Write out exactly the lines from the line that contains "1 Piece(s) #PC06563: 84" through the final line of the listing below, and no others.

★ ★ ★

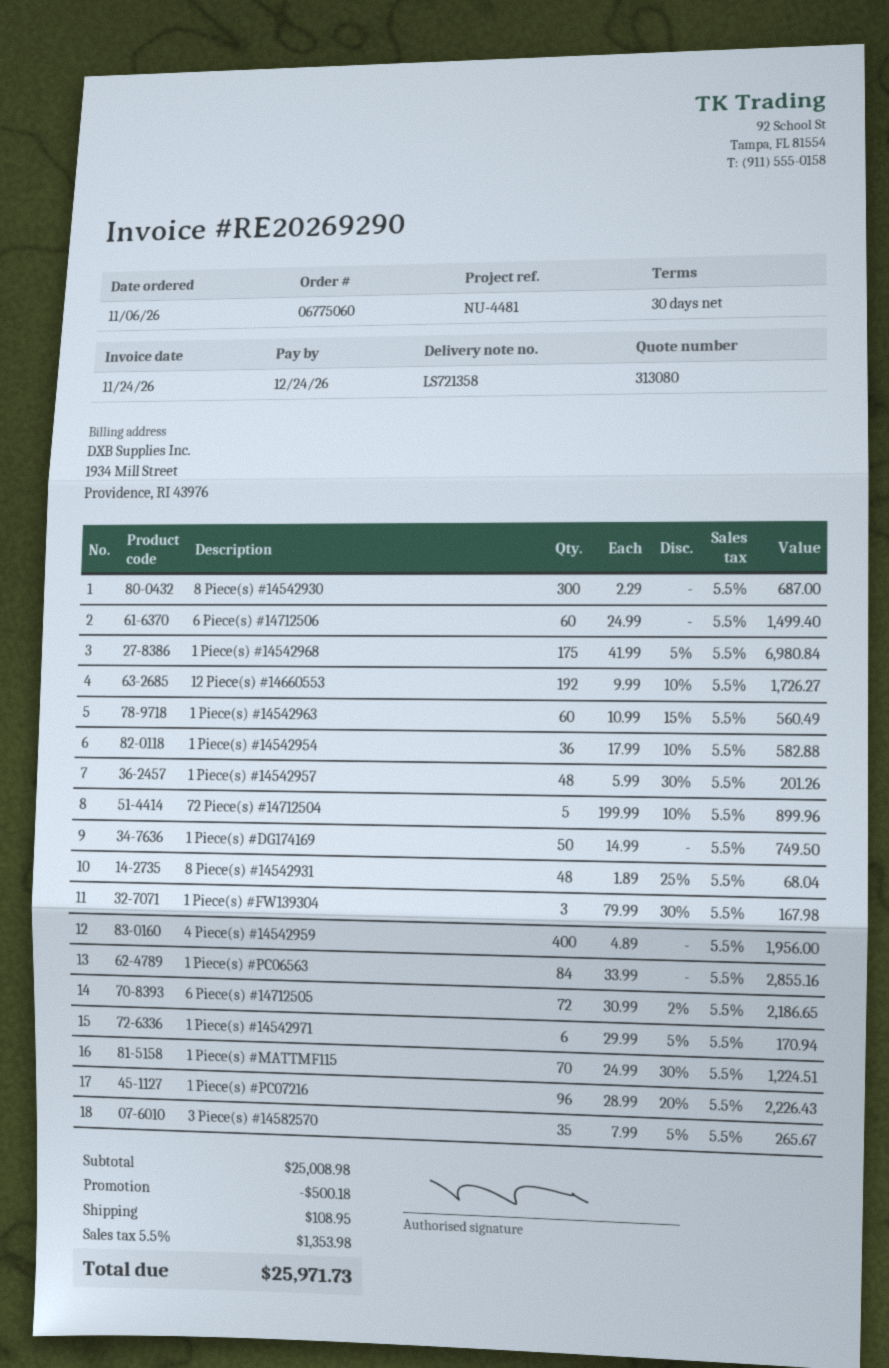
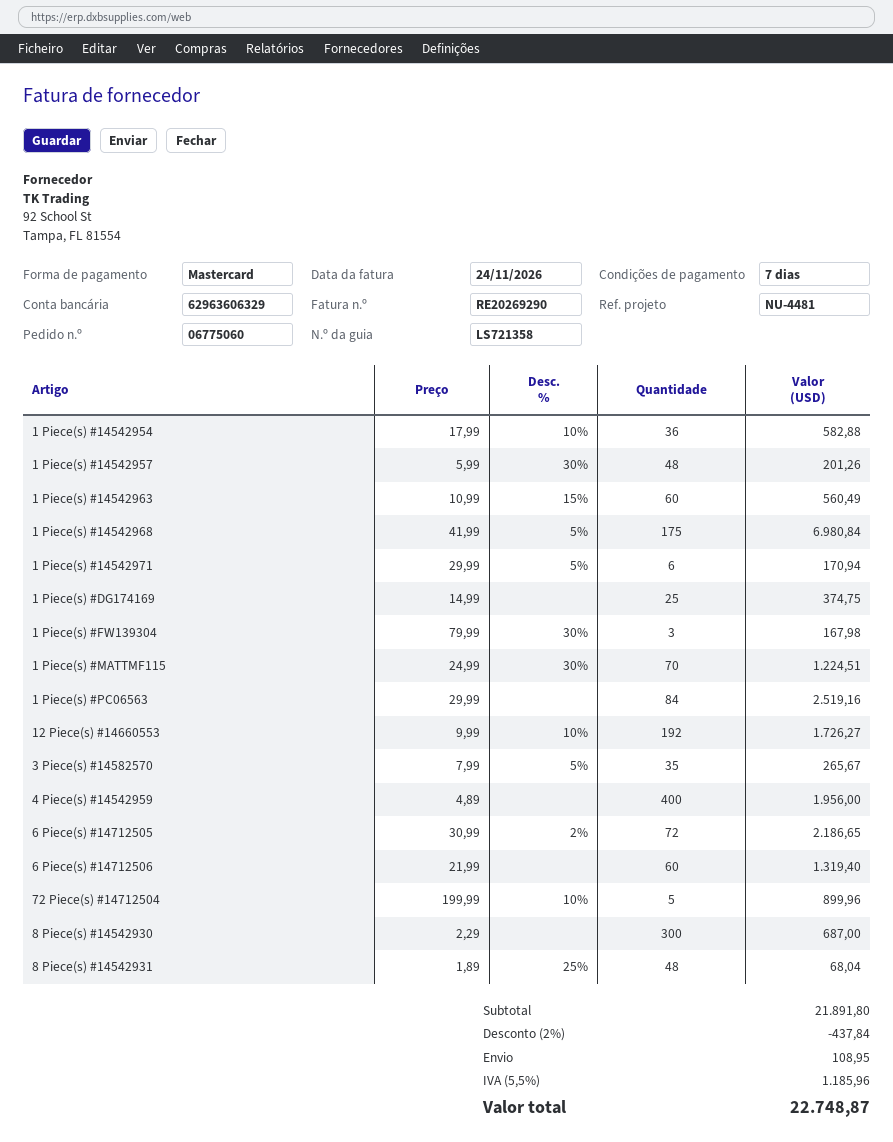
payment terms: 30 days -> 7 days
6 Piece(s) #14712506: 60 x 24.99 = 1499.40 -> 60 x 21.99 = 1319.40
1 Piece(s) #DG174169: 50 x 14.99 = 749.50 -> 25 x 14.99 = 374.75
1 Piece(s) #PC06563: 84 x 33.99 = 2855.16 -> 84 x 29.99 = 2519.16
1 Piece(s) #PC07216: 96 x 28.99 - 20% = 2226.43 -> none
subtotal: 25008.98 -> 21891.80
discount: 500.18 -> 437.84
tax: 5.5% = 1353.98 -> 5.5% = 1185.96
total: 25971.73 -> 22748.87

★ ★ ★

- [ANSWER]
1 Piece(s) #PC06563: 84 x 33.99 = 2855.16 -> 84 x 29.99 = 2519.16
1 Piece(s) #PC07216: 96 x 28.99 - 20% = 2226.43 -> none
subtotal: 25008.98 -> 21891.80
discount: 500.18 -> 437.84
tax: 5.5% = 1353.98 -> 5.5% = 1185.96
total: 25971.73 -> 22748.87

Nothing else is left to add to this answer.